Multinational companies’ exits a big threat to national economy—UPC says
Kampala – 9, September 2021: Africell Uganda is exiting the telecommunication market in the country after seven years. The telecom, in a message to employees, says and announces it will cease operations on October 7, 2021.
“… the decision is being made in the long-term interest of the Uganda telecom sector,” it says.
Seven years ago, Africell bought off Orange. The latter had struggled to lead in the market currently dominated by MTN Uganda, and Airtel Uganda, respectively.
Also, another multinational company, Shoprite supermarket has announced exiting Ugandan market after more than two decades of operations.
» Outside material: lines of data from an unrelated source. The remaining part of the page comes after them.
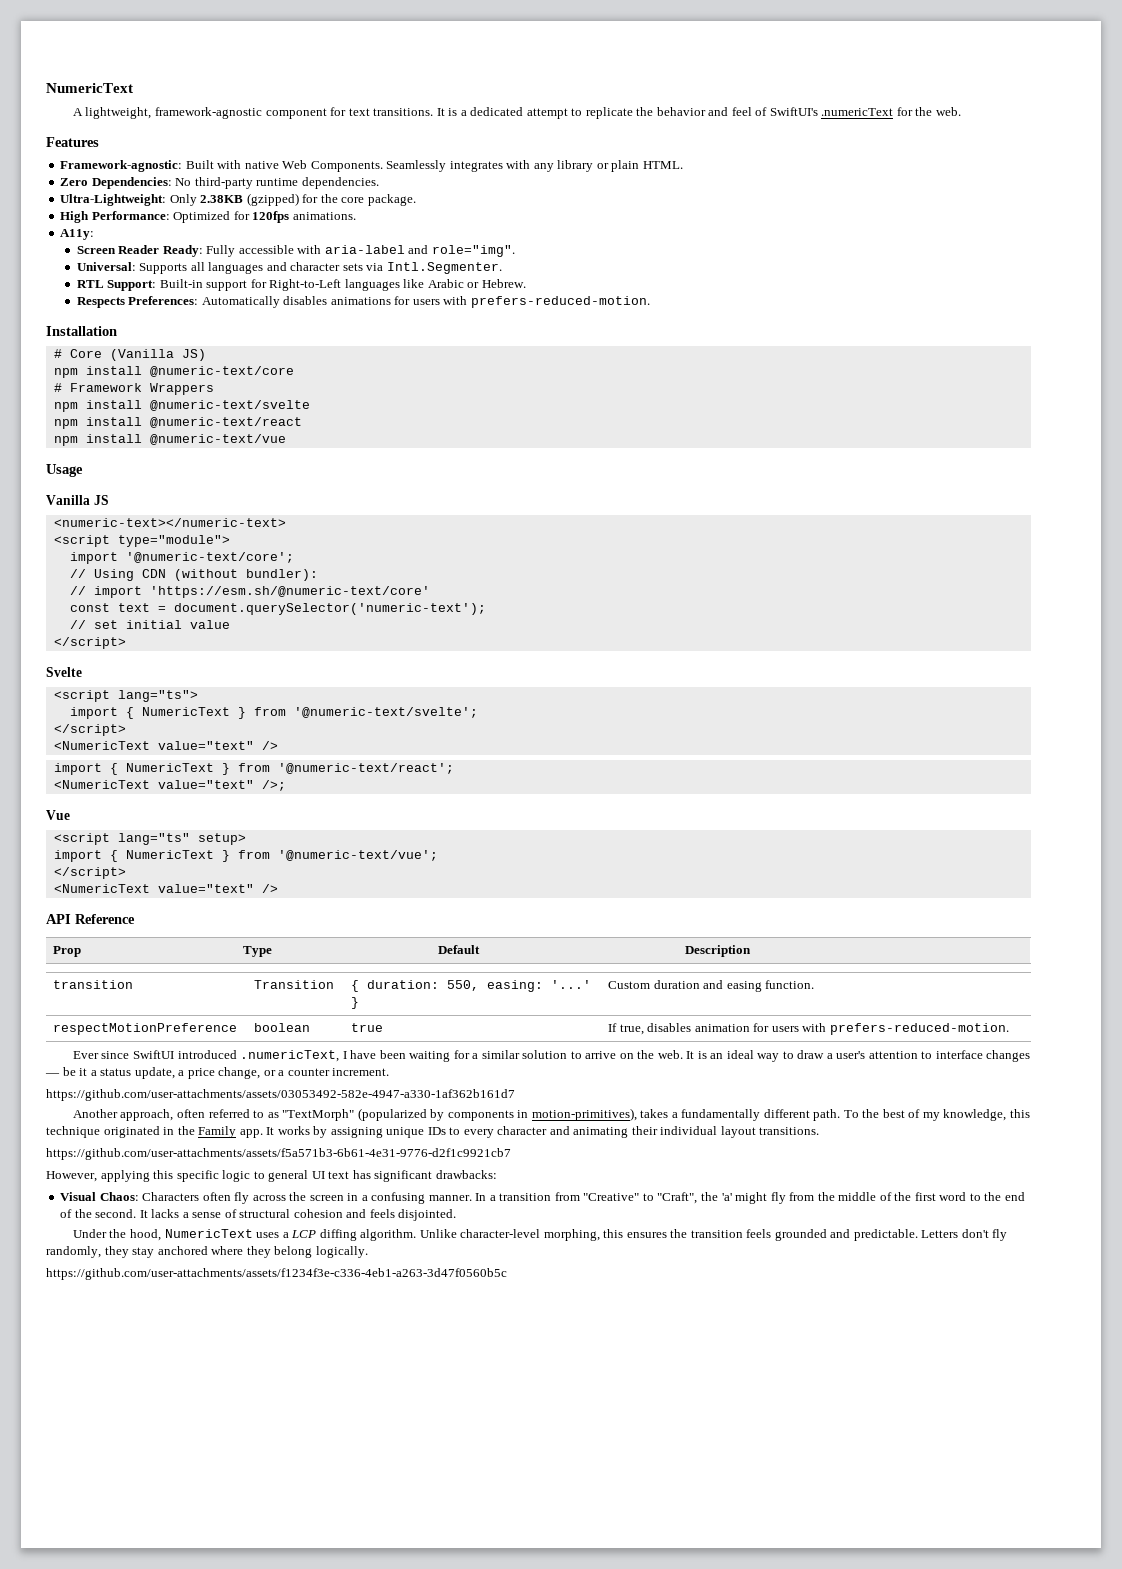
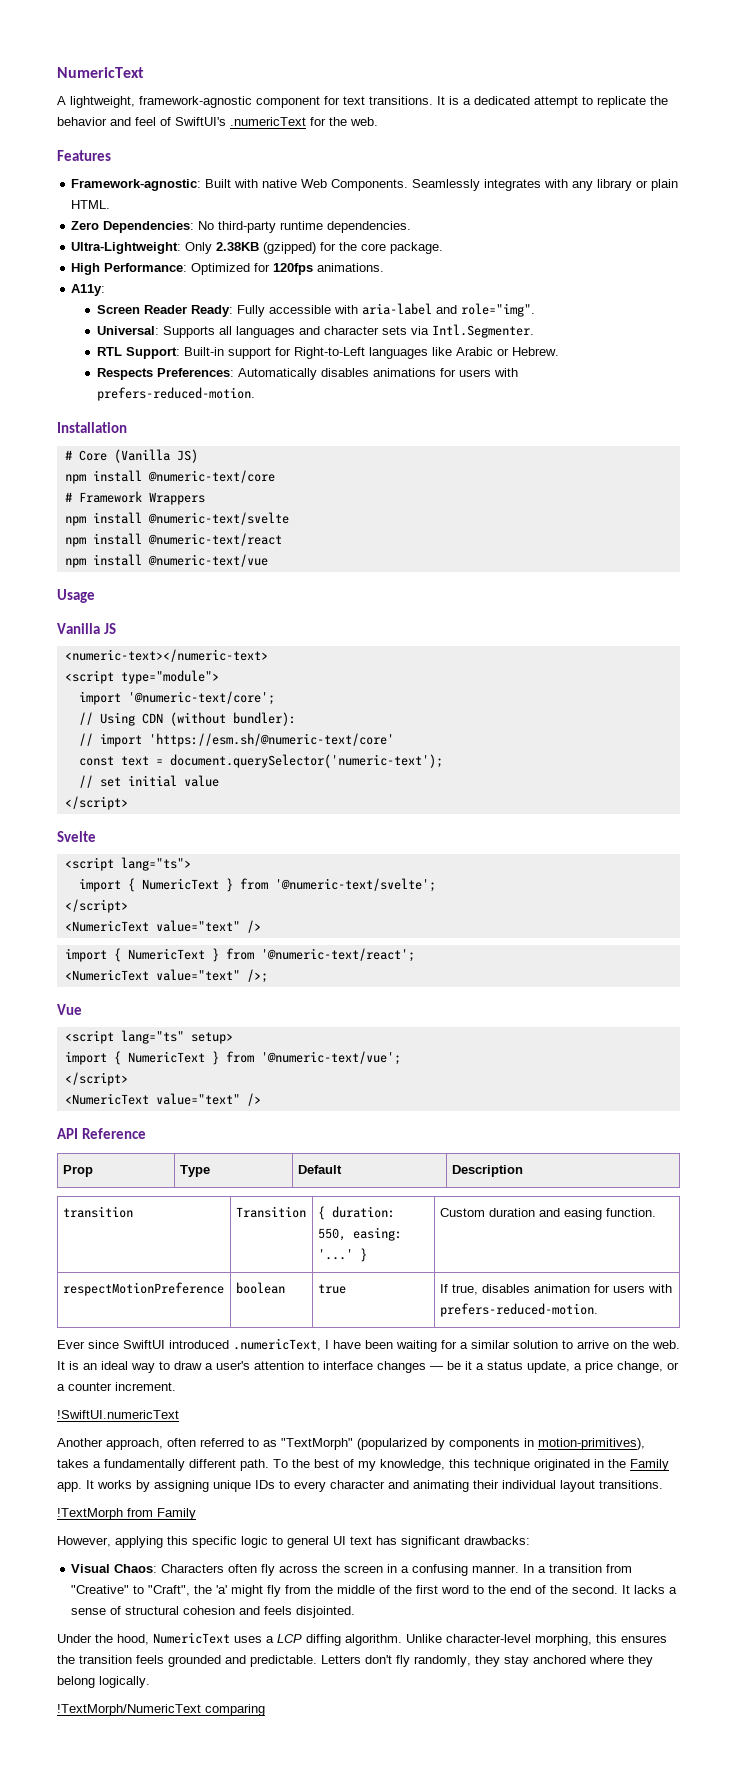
- https://github.com/user-attachments/assets/03053492-582e-4947-a330-1af362b161d7
+ !SwiftUI.numericText
- https://github.com/user-attachments/assets/f5a571b3-6b61-4e31-9776-d2f1c9921cb7
+ !TextMorph from Family
- https://github.com/user-attachments/assets/f1234f3e-c336-4eb1-a263-3d47f0560b5c
+ !TextMorph/NumericText comparing

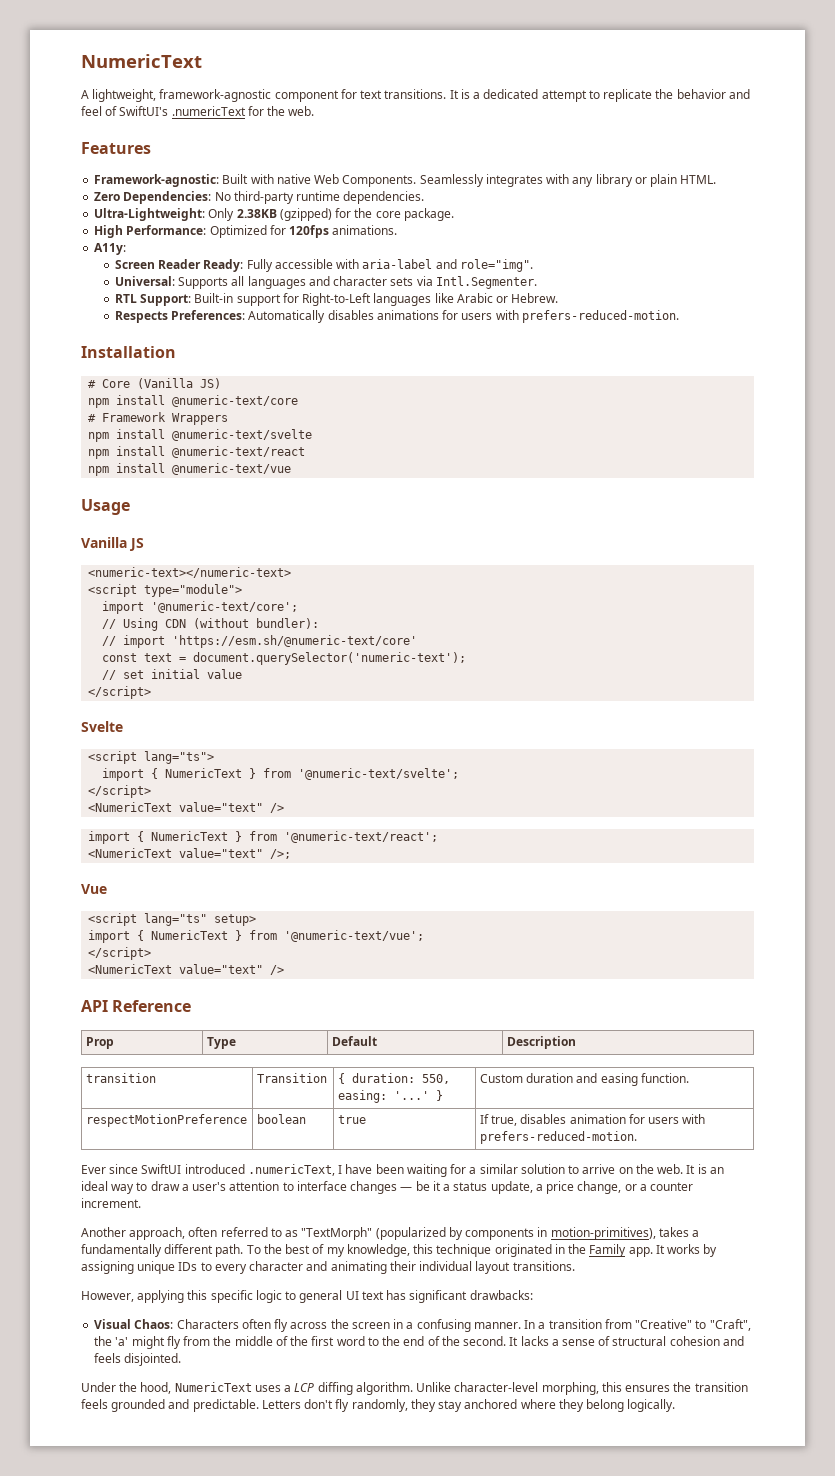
- !SwiftUI.numericText
- !TextMorph from Family
- !TextMorph/NumericText comparing

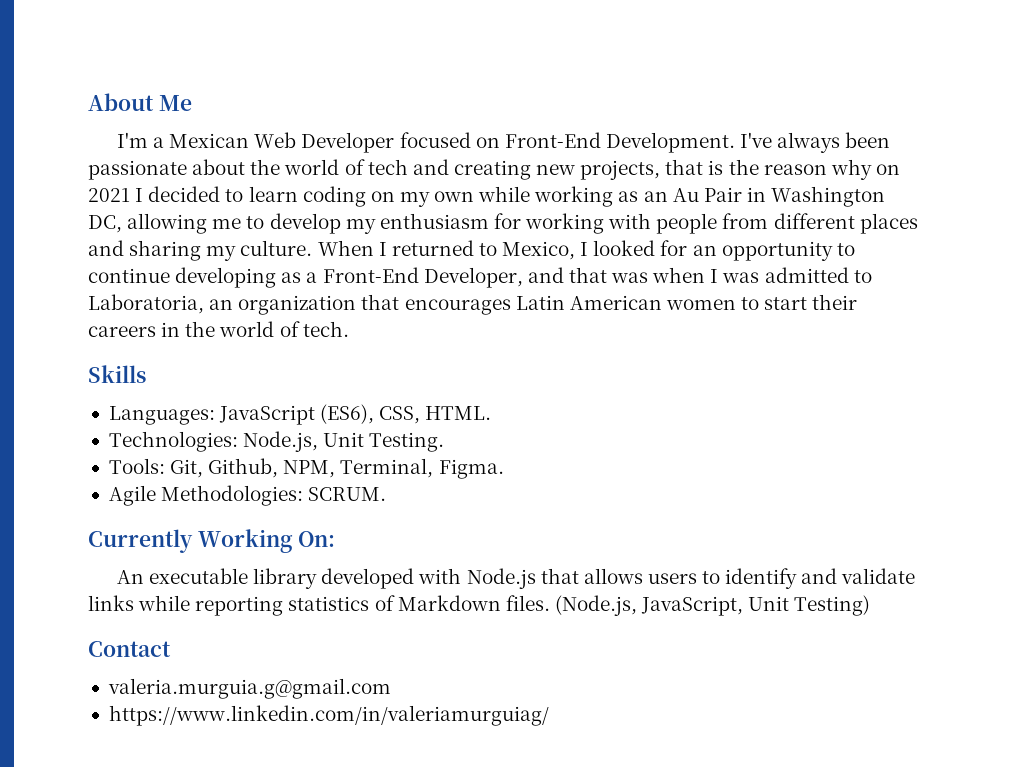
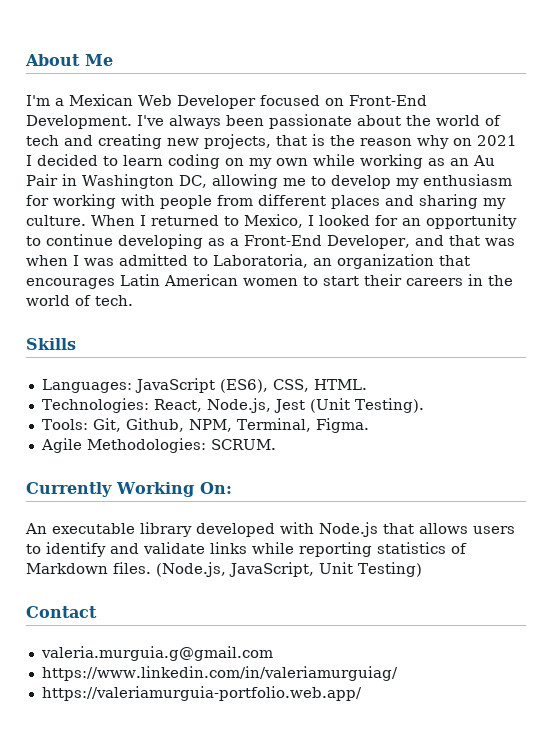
- Technologies: Node.js, Unit Testing.
+ Technologies: React, Node.js, Jest (Unit Testing).
+ https://valeriamurguia-portfolio.web.app/

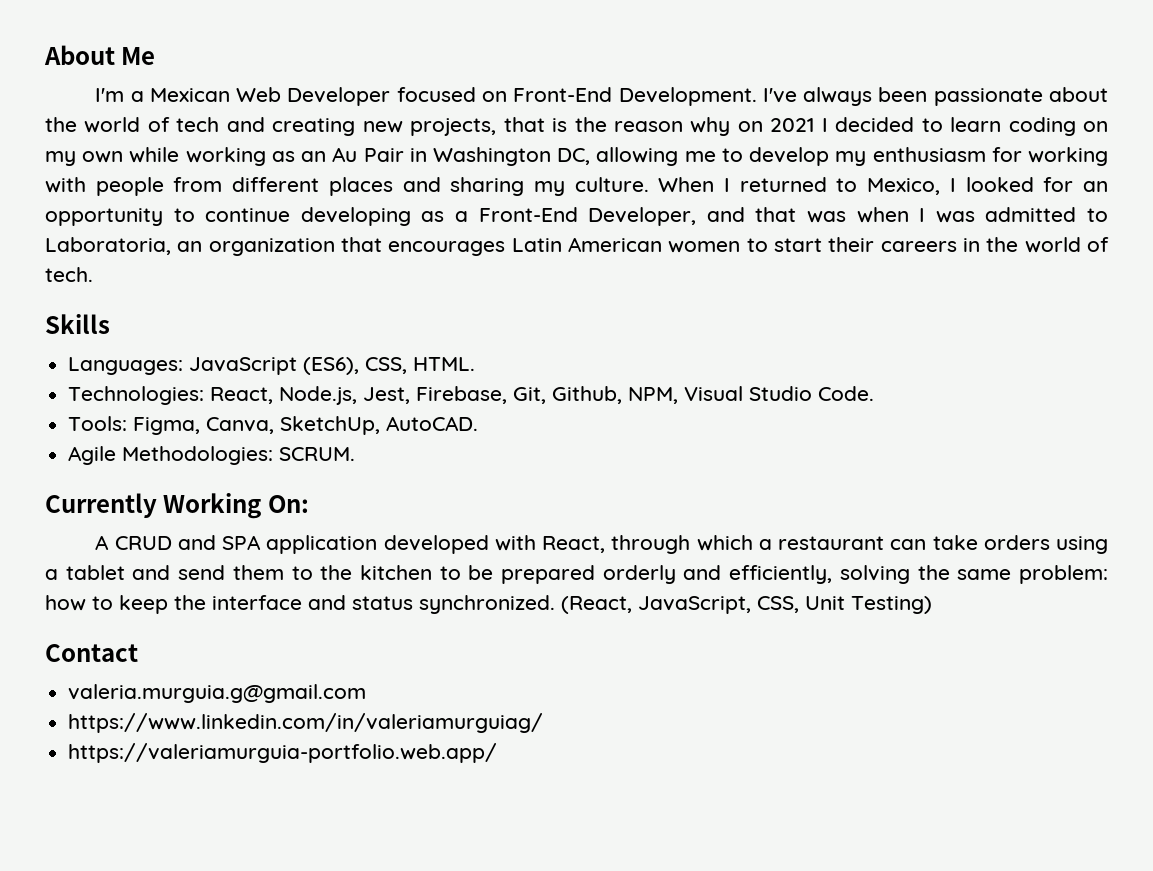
- Technologies: React, Node.js, Jest (Unit Testing).
- Tools: Git, Github, NPM, Terminal, Figma.
+ Technologies: React, Node.js, Jest, Firebase, Git, Github, NPM, Visual Studio Code.
+ Tools: Figma, Canva, SketchUp, AutoCAD.
- An executable library developed with Node.js that allows users to identify and validate links while reporting statistics of Markdown files. (Node.js, JavaScript, Unit Testing)
+ A CRUD and SPA application developed with React, through which a restaurant can take orders using a tablet and send them to the kitchen to be prepared orderly and efficiently, solving the same problem: how to keep the interface and status synchronized. (React, JavaScript, CSS, Unit Testing)

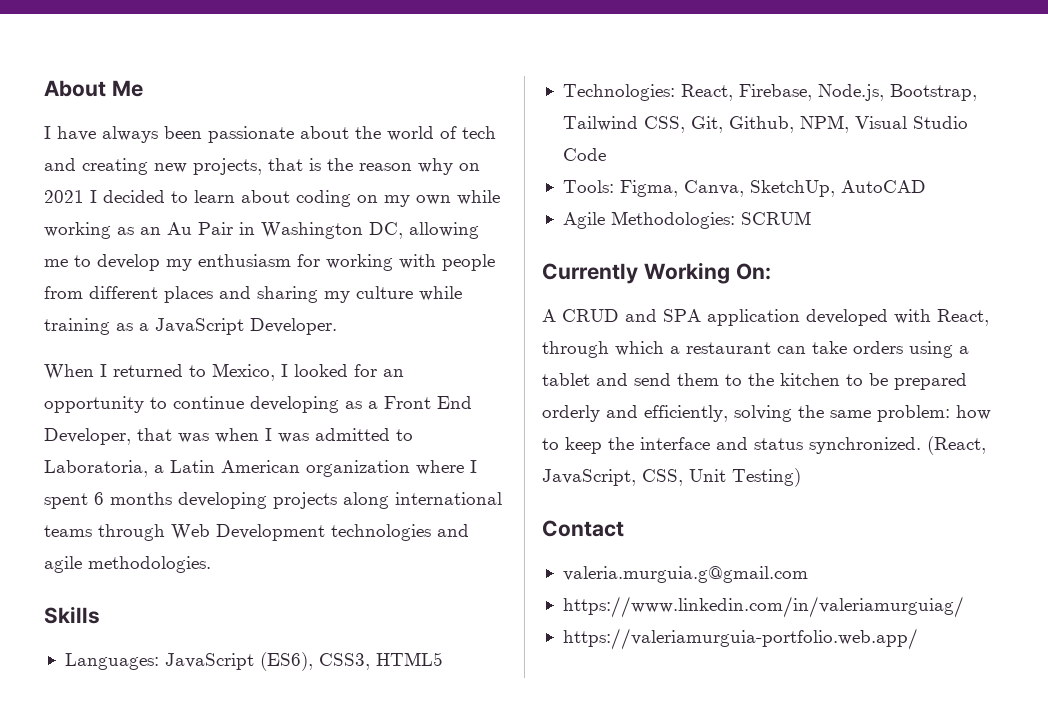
- I'm a Mexican Web Developer focused on Front-End Development. I've always been passionate about the world of tech and creating new projects, that is the reason why on 2021 I decided to learn coding on my own while working as an Au Pair in Washington DC, allowing me to develop my enthusiasm for working with people from different places and sharing my culture. When I returned to Mexico, I looked for an opportunity to continue developing as a Front-End Developer, and that was when I was admitted to Laboratoria, an organization that encourages Latin American women to start their careers in the world of tech.
+ I have always been passionate about the world of tech and creating new projects, that is the reason why on 2021 I decided to learn about coding on my own while working as an Au Pair in Washington DC, allowing me to develop my enthusiasm for working with people from different places and sharing my culture while training as a JavaScript Developer.
+ When I returned to Mexico, I looked for an opportunity to continue developing as a Front End Developer, that was when I was admitted to Laboratoria, a Latin American organization where I spent 6 months developing projects along international teams through Web Development technologies and agile methodologies.
- Languages: JavaScript (ES6), CSS, HTML.
+ Languages: JavaScript (ES6), CSS3, HTML5
- Technologies: React, Node.js, Jest, Firebase, Git, Github, NPM, Visual Studio Code.
+ Technologies: React, Firebase, Node.js, Bootstrap, Tailwind CSS, Git, Github, NPM, Visual Studio Code
- Tools: Figma, Canva, SketchUp, AutoCAD.
+ Tools: Figma, Canva, SketchUp, AutoCAD
- Agile Methodologies: SCRUM.
+ Agile Methodologies: SCRUM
“In line with the group’s non-RSA review process, our operations in Uganda and Madagascar have been classified as ‘discontinued’” the South African-based firm announced their exit on 23, August 2021.
Like Africell and Shoprite, Game store is said to be exiting ‘for good’.
Addressing the media in Kampala on Wednesday 8, September, Uganda People’s Congress (UPC) party expressed concerns.
“Multinational companies exiting the country and closing their operations is a big threat to the national economy. When these multinational companies come to the country to set up businesses, they come to only make profits, but as a country we look at a number of factors ranging from providing employment to our people, technological transfer, development, among others and to achieve this governments offer incentives to these companies that will sustain them including but not limited to tax holidays and grants,” Sharon Arach Oyat, the party’s spokesperson says.
“The ideological aspect of UPC is to fight ignorance, poverty and disease. However, these companies have been employing thousands of Ugandans as well as paying taxes to the state. With more than one company logging their resignation in the business sphere, many Ugandans are going to lose jobs and this threatens their livelihoods,” she adds.
“UPC, therefore, urges government to interact with these companies and come up with more suitable ways of carrying on with business without Ugandans losing jobs and widening the already eclectic unemployment gap.”
On a serious note, she says, “UPC urges government to protect the workers, and ensure that these workers receive their benefits as slated in their employment. In most cases, when companies are exiting a country, they tend to exploit workers and cheat them of their pay and benefits.”
At the same press conference, UPC has called upon the ministry of gender, labour and social development to investigate and ensure that all workers are treated fairly amidst the exit of these companies.
Uganda’s economy grew by 3.3% in the fiscal year 2020/21 amid COVID-19 pandemic, available data by the Ministry of Finance and Uganda Bureau of Statistics (UBOS) show.
In terms of Gross Domestic Products (GDP), the UBOS estimates show that the economy grew compared to the revised GDP growth of 3.0 percent in the fiscal year 2019/20.
With multinational companies announcing exits, Uganda’s economic growth could slow down as they (companies) will no longer be taxpayers, including their employees.
And with the adverse upshot brought by the pandemic, it could be worse.